Saturday, September 13, 2014
6 days per week
No magic, but staying true to the goal.
Thursday, August 28, 2014
Ten minute streak six days a week still going - since June 23 I've kept the streak. I've missed 3 days since mid-May when I started the streaks.
Sparkguy says the exercise magic kicks in around 3 - 6 months. I've been in the magic place, but it's not here, not now. I'm still waiting for the magic to kick in since my re-boot; but the 10 minute goal has kept me focused. Today I didn't have time to do the workout I had planned to do in the fitness center at my workplace; but the 10 minute goal got me to do a 10 minute arm workout with 10 # weights when I got home. I set the timer, grabbed the weights and just did it. If no goal, today would have been a no workout day. Ten minutes is better than no minutes.

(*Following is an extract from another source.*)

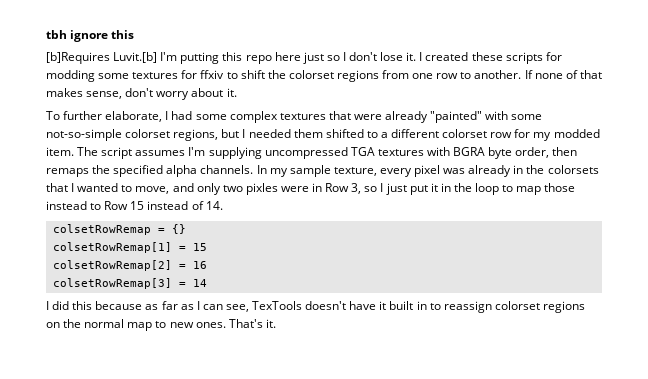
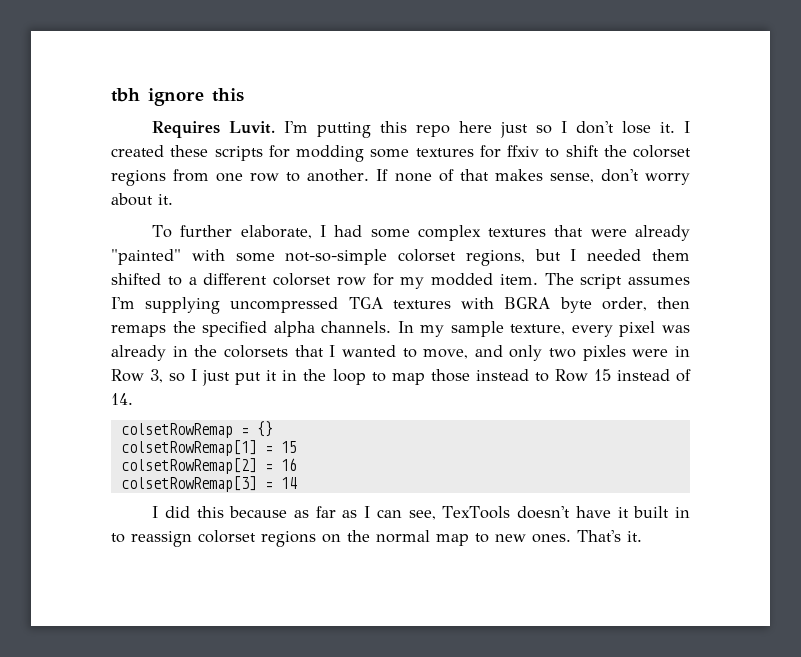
- [b]Requires Luvit.[b] I'm putting this repo here just so I don't lose it.
+ Requires Luvit. I'm putting this repo here just so I don't lose it.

Now if I could just kick in the same with my eating. After all, you get fit in the gym and skinny in the kitchen. I was doing so good for awhile, but I seem to have lost my way - again! I want the mojo back of those early days on this journey when it all seemed so easy and I felt like I could do this forever. I knew then that it was a marathon, not a sprint, but I had mojo. The mojo isn't there right now. Life just seems to have overwhelmed the past 4 years. But you know what I have gained? Grit, determination and "never-give-upness." I've learned that about myself, or maybe it has developed. I have faltered, I have fallen, but I have not given up. There are days I wonder if it is really worth it, but when I consider how horrible I felt after regaining 20 pounds . . . yes, it is worth it. This is a journey for a lifetime, but I'll take a step at a time.
Waiting . . . hoping . . . for the magic to kick in, the mojo to return; but if not, I hope I can follow this:
I have never regretted a healthy choice.
Saturday, August 16, 2014
Life has been very busy.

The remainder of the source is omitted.